• _WHAT THE EXERCISE ASKS_:
Identify, in the records below, every line where the string "text" appears, and copy each such line.

[Start of section]

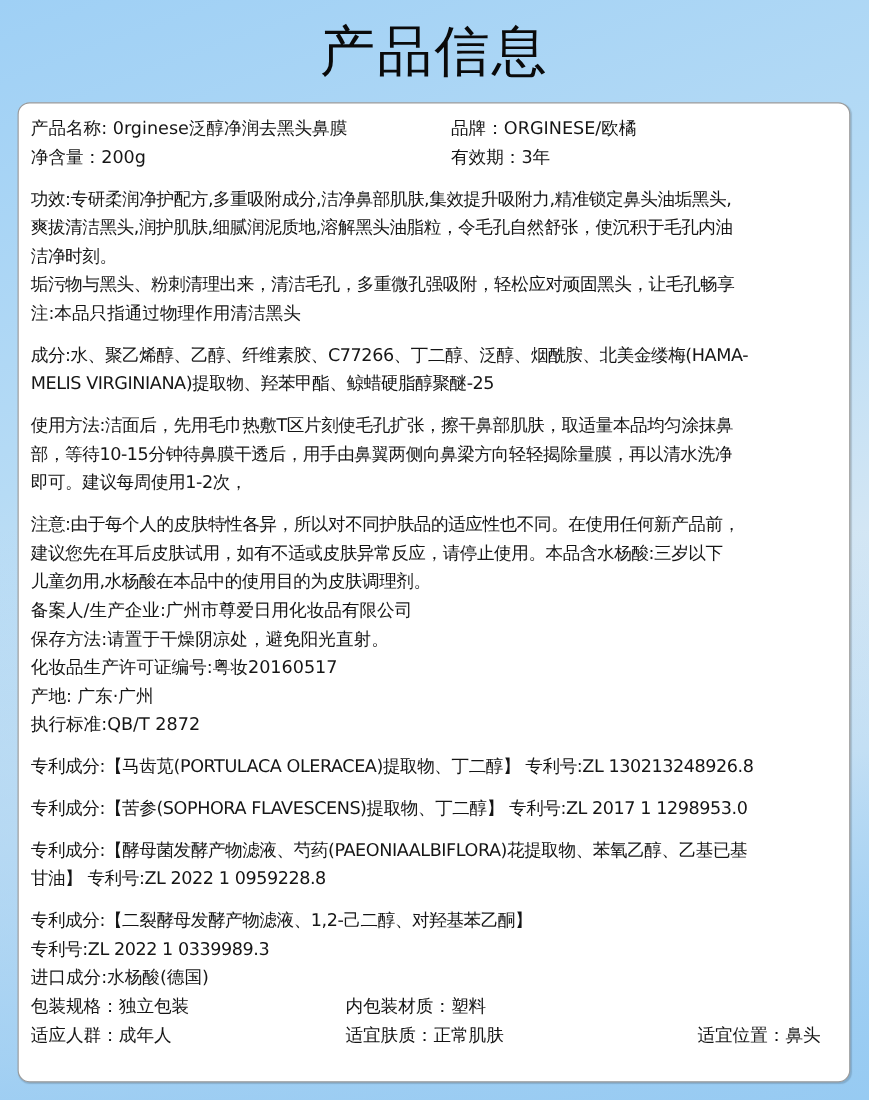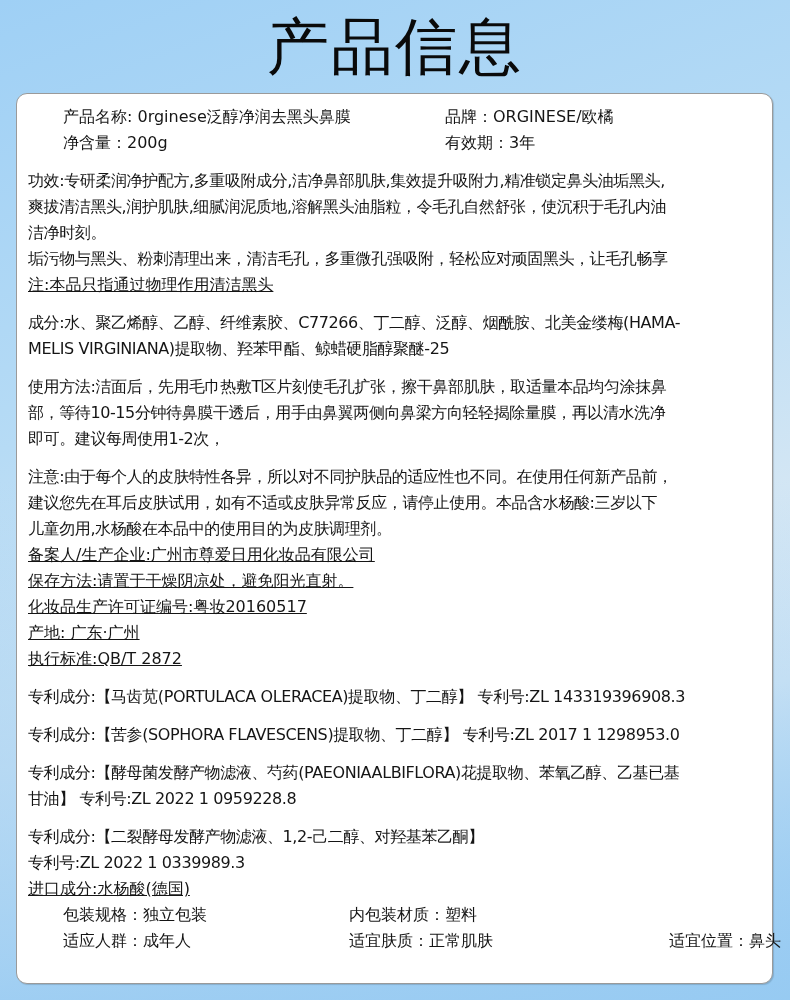--- a/index.html
+++ b/index.html
@@ -20,21 +20,21 @@
       left: 0; right: 0; bottom: 0;
       height: 520px;
       background: linear-gradient(180deg, rgba(150,202,242,0) 0%, rgba(150,202,242,0.85) 100%);
     }
     .title {
       position: absolute;
       top: 2px;
       left: 0;
       width: 790px;
       text-align: center;
-      font-size: 62px;
+      font-size: 50px;
       line-height: 90px;
       font-weight: normal;
       letter-spacing: 2px;
       color: #0a0a0a;
       font-family: "DejaVu Sans", sans-serif;
     }
     .card {
       position: absolute;
       left: 16px;
       top: 93px;
@@ -52,27 +52,25 @@
       top: 10px;
       width: 735px;
       font-size: 16px;
       line-height: 26px;
       color: #151515;
     }
     .line {
       white-space: nowrap;
       height: 26px;
       overflow: visible;
-      text-decoration: underline;
     }
     .row {
       position: relative;
       height: 26px;
       white-space: nowrap;
-      margin-left: 35px;
     }
     .row span {
       position: absolute;
       top: 0;
     }
     .col1 { left: 0; }
     .col2 { left: 382px; }
     .col2b { left: 286px; }
     .col3 { left: 606px; }
     .para {
@@ -132,21 +130,21 @@
       <span class="wl">儿童勿用,水杨酸在本品中的使用目的为皮肤调理剂。</span>
     </div>
 
     <div class="line">备案人/生产企业:广州市尊爱日用化妆品有限公司</div>
     <div class="line">保存方法:请置于干燥阴凉处，避免阳光直射。</div>
     <div class="line">化妆品生产许可证编号:粤妆20160517</div>
     <div class="line">产地: 广东·广州</div>
     <div class="line">执行标准:QB/T 2872</div>
 
     <div class="para">
-      <span class="wl">专利成分:【马齿苋(PORTULACA OLERACEA)提取物、丁二醇】 专利号:ZL 143319396908.3</span>
+      <span class="wl">专利成分:【马齿苋(PORTULACA OLERACEA)提取物、丁二醇】 专利号:ZL 130213248926.8</span>
     </div>
     <div class="para">
       <span class="wl">专利成分:【苦参(SOPHORA FLAVESCENS)提取物、丁二醇】 专利号:ZL 2017 1 1298953.0</span>
     </div>
     <div class="para">
       <span class="wl">专利成分:【酵母菌发酵产物滤液、芍药(PAEONIAALBIFLORA)花提取物、苯氧乙醇、乙基已基</span>
       <span class="wl">甘油】 专利号:ZL 2022 1 0959228.8</span>
     </div>
     <div class="para">
       <span class="wl">专利成分:【二裂酵母发酵产物滤液、1,2-己二醇、对羟基苯乙酮】</span>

[End of section]

• _THE COMPLETED TASK_:
       text-align: center;
-      text-decoration: underline;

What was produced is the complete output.